Getting Started

Let’s start our Bagua journey!

Migrate from your existing single GPU training code

To use Bagua, you need make the following changes on your training code:

First, import bagua:

import bagua.torch_api as bagua

Then initialize Bagua's process group:

torch.cuda.set_device(bagua.get_local_rank())
bagua.init_process_group()

Then, use torch's distributed sampler for your data loader:

train_dataset = ...
test_dataset = ...

train_sampler = torch.utils.data.distributed.DistributedSampler(train_dataset,
    num_replicas=bagua.get_world_size(), rank=bagua.get_rank())

train_loader = torch.utils.data.DataLoader(
    train_dataset,
    batch_size=batch_size,
    shuffle=(train_sampler is None),
    sampler=train_sampler,
)

test_loader = torch.utils.data.DataLoader(test_dataset, ...)

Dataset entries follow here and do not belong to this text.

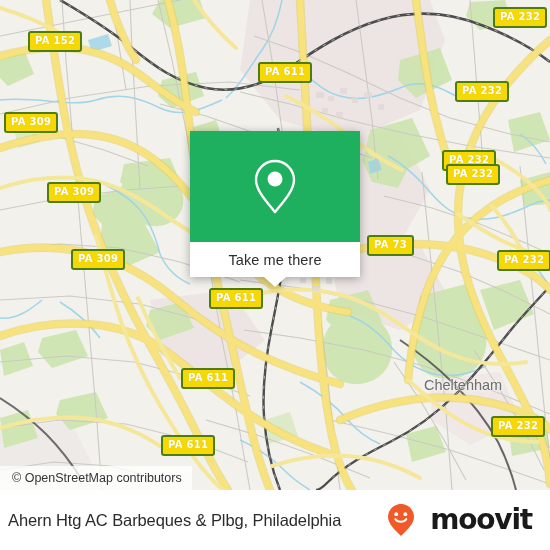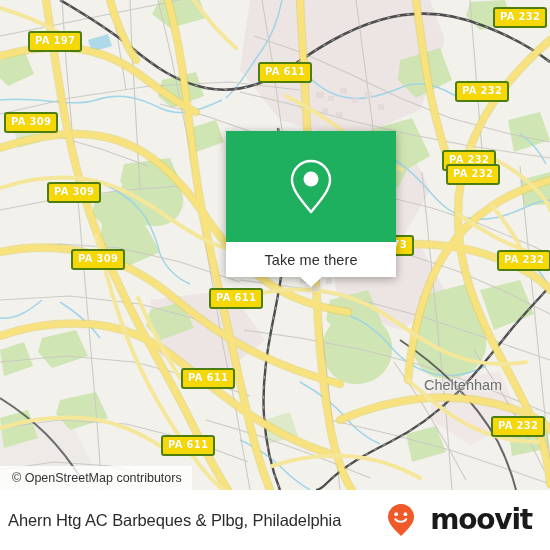"PA 197" div.shield { text: 197 -> 152 }
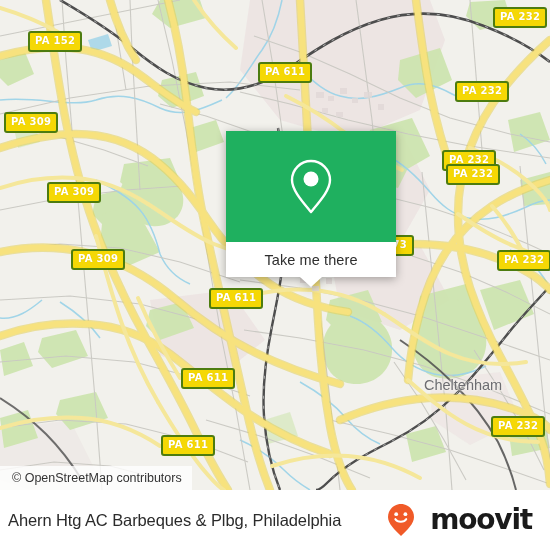"Take me there" #popup-card { margin-left: 36px -> none }
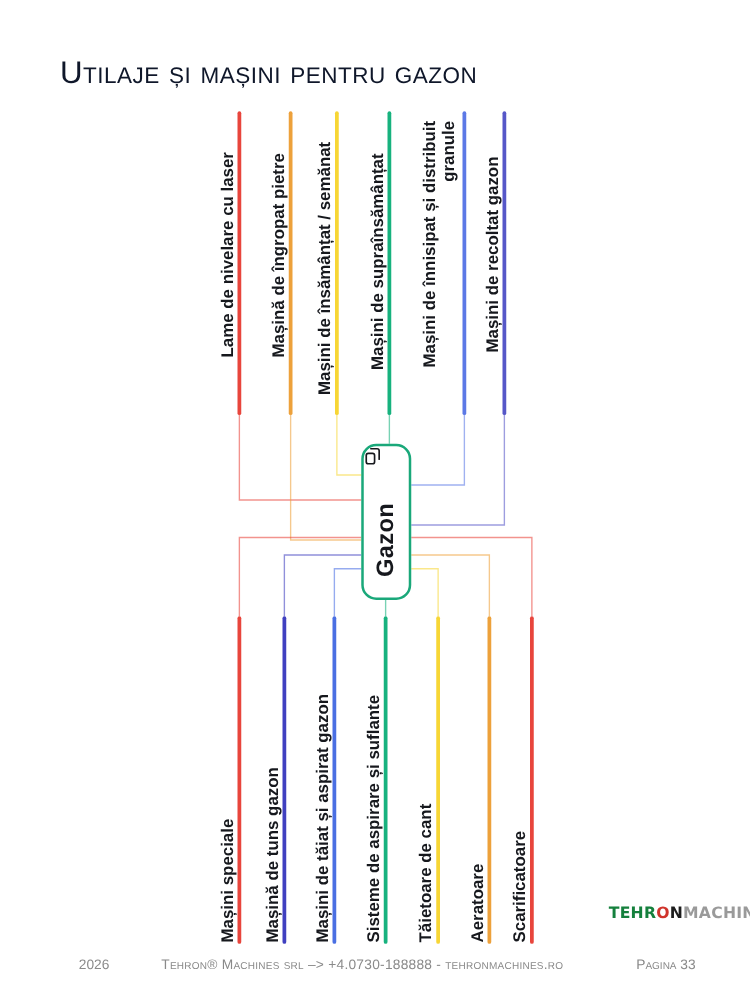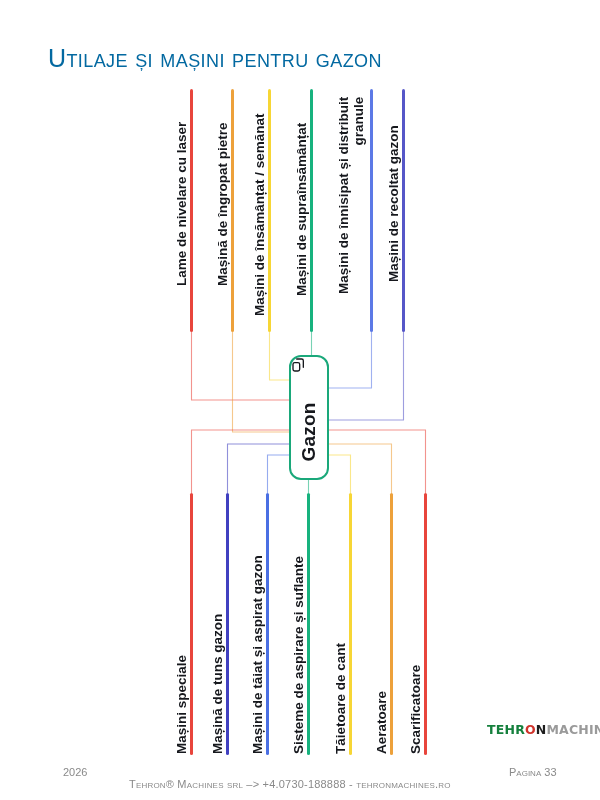"Utilaje și mașini pentru gazon" .page-title { color: #0369a1 -> #0f172a }
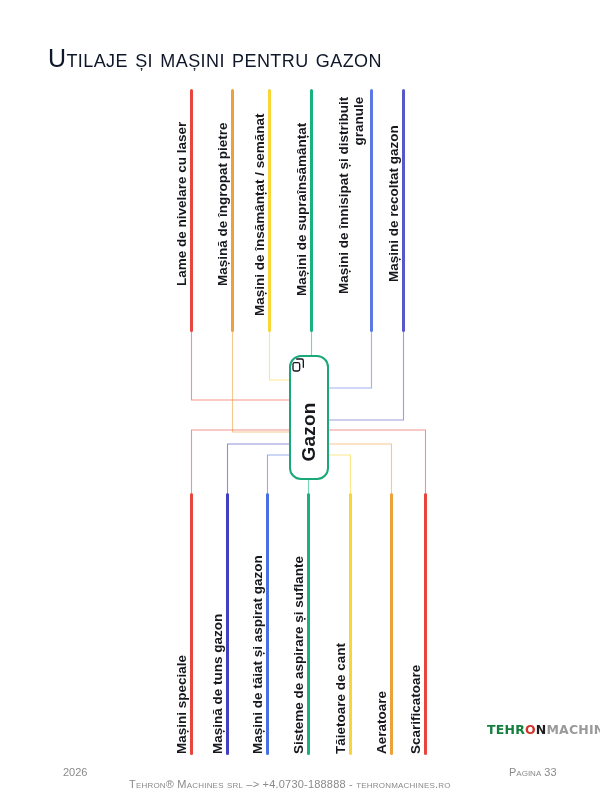"Tehron® Machines srl –> +4.0730-188888" .footer .f-mid { top: 14px -> 2px }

Finally, wrap you model and optimizer with bagua by adding one line of code to your original script:

# define your model and optimizer
model = ...
model = model.cuda()
optimizer = ...

# select your Bagua algorithm to use
from bagua.torch_api.algorithms import gradient_allreduce

# wrap your model and optimizer with Bagua
model = model.with_bagua(
    [optimizer], gradient_allreduce.GradientAllReduceAlgorithm()
)

More examples can be found here.

Launch job

Bagua has a built-in tool bagua.distributed.launch to launch jobs, whose usage is similar to Pytorch torch.distributed.launch.

We introduce how to start distributed training in the following sections.

Single node multi-process training

python -m bagua.distributed.launch --nproc_per_node=8 \
  your_training_script.py (--arg1 --arg2 ...)

Multi-node multi-process training (e.g. two nodes)

Node 1: (IP: 192.168.1.1, and has a free port: 1234)

python -m bagua.distributed.launch --nproc_per_node=8 --nnodes=2 --node_rank=0 --master_addr="192.168.1.1" --master_port=1234  your_training_script.py (--arg1 --arg2 ...)

Node 2:

python -m bagua.distributed.launch --nproc_per_node=8 --nnodes=2 --node_rank=1 --master_addr="192.168.1.1" --master_port=1234 your_training_script.py (--arg1 --arg2 ...)

Tips:

If you need some preprocessing work, you can include them in your bash script and launch job by adding --no_python to your command.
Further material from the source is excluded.